En effet, cette ancienne colonie belge, appelée Congo belge de 1908 à 1960 et Congo-Léopoldville jusqu’en 1966, voit se succéder depuis les années 60, les crises et les conflits, empêchant son développement tant politique qu’économique et social. Rappelons: 1960-1963 : la crise congolaise ; 1963-1965 : les rebellions populaires ; 1965-1990 : la Deuxième République de Mobutu, avec son cortège de problèmes (parti unique, confiscation des libertés individuelles et même collectives, sans omettre la Zaïrianisation qui donna un coup fatal à l’économie.) ; 1990-1996 : la longue transition dite « démocratique », avec ses blocages, ses cohabitations difficiles et ses crises institutionnelles ayant entrainé la guerre ; 1996-1997 : la guerre dite « de libération », qui a introduit des armées étrangères avec des conséquences visibles sur l’affaiblissement de l’appareil sécuritaire jusqu’à ce jour. Cette faiblesse a conduit à l’assassinat de Laurent Désiré Kabila en 2001 et le régime de son fils, Joseph Kabila, a été prolongé jusque 2019, date de la l’alternance démocratique qui trompe l’œil sous Félix Tshisekedi.
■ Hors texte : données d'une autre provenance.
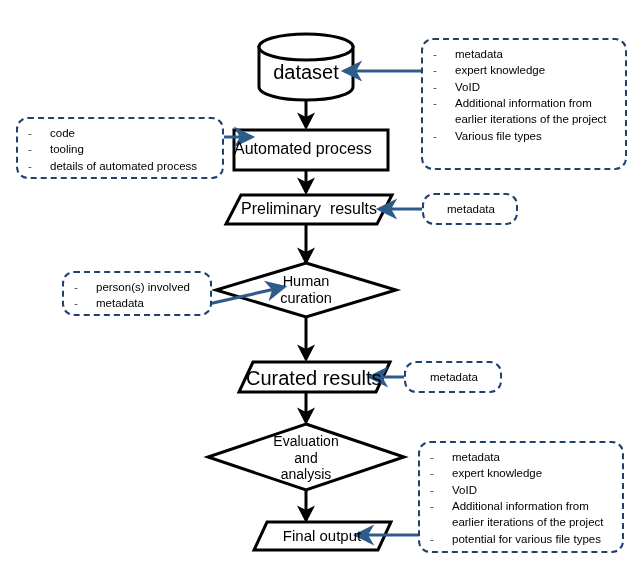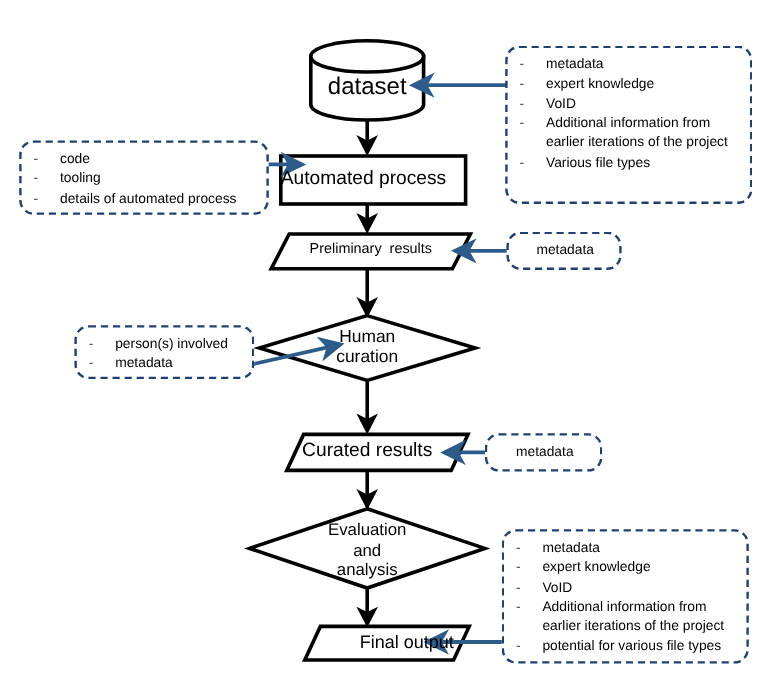"Preliminary results" div.node-label { font-size: 12px -> 16px }
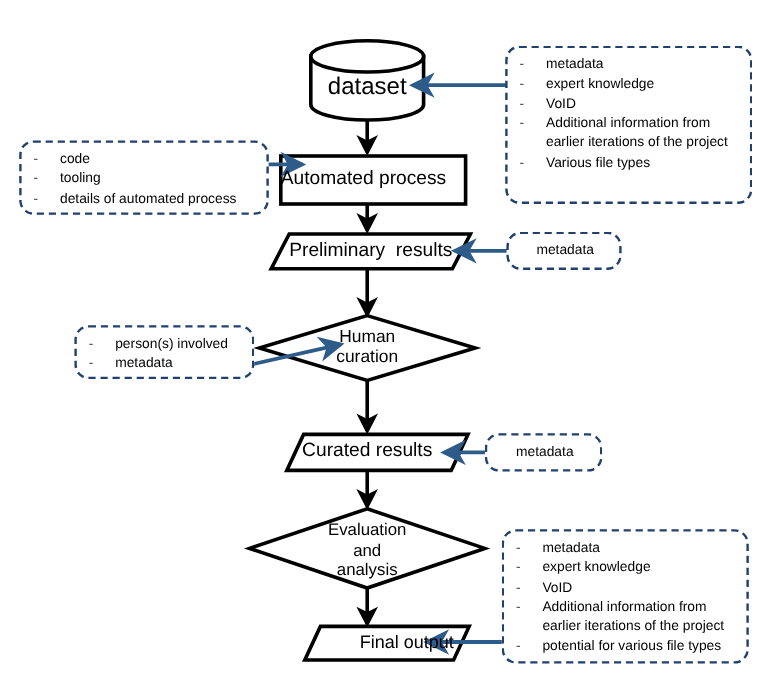"Curated results" div.node-label { font-size: 16px -> 20px }
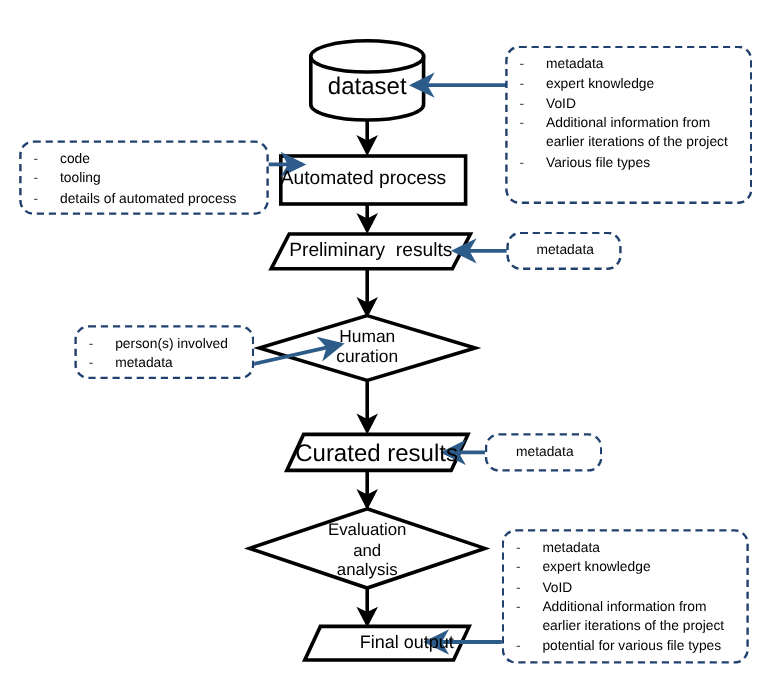"Final output" div.node-label { left: 279px -> 262px }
Nous pouvons ajouter le caractère d’une classe politique corrompue profondément ainsi que la main noire de la communauté internationale, qui n’a jamais cessé de collaborer avec des leaders incompétents et illégitimes au détriment de la volonté de la population congolaise.

Au 21ème siècle, ce pays potentiellement riche regorge de l’une des plus pauvres populations au monde. Le peuple congolais n’a pas d’accès à des soins de santé adéquats; le système éducatif est totalement détruit; la population n’a pas accès à l’eau potable ni à aucune infrastructure de base adéquate. Bref, la misère est indescriptible et la crise sanitaire planétaire assombrit encore l’horizon en RDC.

C’est sur cette sombre toile de fond que la classe politique dans son ensemble se donne en spectacle pour distraire la population, avec des guerres au sein des institutions de la République depuis la fameuse alternance du 24 janvier 2019. La population assiste, impuissante, aux séquences théâtrales de mauvais goût tantôt au sein du parlement entre des députés supposés alliés, tantôt entre le parlement et le pouvoir judiciaire, tantôt entre les bureaux des deux chambres et le Président de la République, tantôt entre le Sénat et le pouvoir judiciaire avec tout ce que cela apporte comme discrédit dans l’opinion interne et externe

La RDC n’est pas sortie de l’auberge. Malgré les déclarations de bonnes intentions, l’immoralité, le détournement des deniers publics et la gabegie financière, la recherche de l’intérêt personnel et égoïste sont des gangrènes qui frappent toutes les institutions de la RDC ainsi que sa classe politique dans son ensemble pendant cette période difficile.

Au regard de ce qui précède, il ne fait l’ombre d’aucun doute que le Congo de Lumumba souffre d’une crise institutionnelle à la veille du 60ème anniversaires de son indépendance. La crise qui se profile à l’horizon risque d’amener le pays vers un chaos sans précèdent, alors qu’elle n’est rien d’autre que l’accumulation des différentes crises de légitimité qu’a connu la RDC depuis son accession à la souveraineté nationale jusqu’à ce jour.

Nous sommes convaincus que l’unité nationale reste la solution adéquate pendant cette période difficile pour la cohésion nationale. Un dialogue de haut niveau impliquant les acteurs majeurs de tous bords (tant de l’intérieur que de l’extérieur du pays) pourrait cimenter une réconciliation et encourager à entreprendre des réformes utiles à la sécurisation et à la crédibilisation d’une feuille de route consensuelle pour l’avenir politique et économique de la RDC.

Dans le cas contraire le peuple congolais n’aura pas d’autre choix que celui de se prendre en charge en balayant toutes cette classe politique qui a détruit notre avenir et veut également détruire celui de nos enfants. Il est évident que la prise en charge du peuple congolais par lui-même donnera naissance à une nouvelles classe politique, constituée des vrais patriotes unis autour de valeurs afin de bâtir un nouveau Congo dans lequel il fera bon vivre.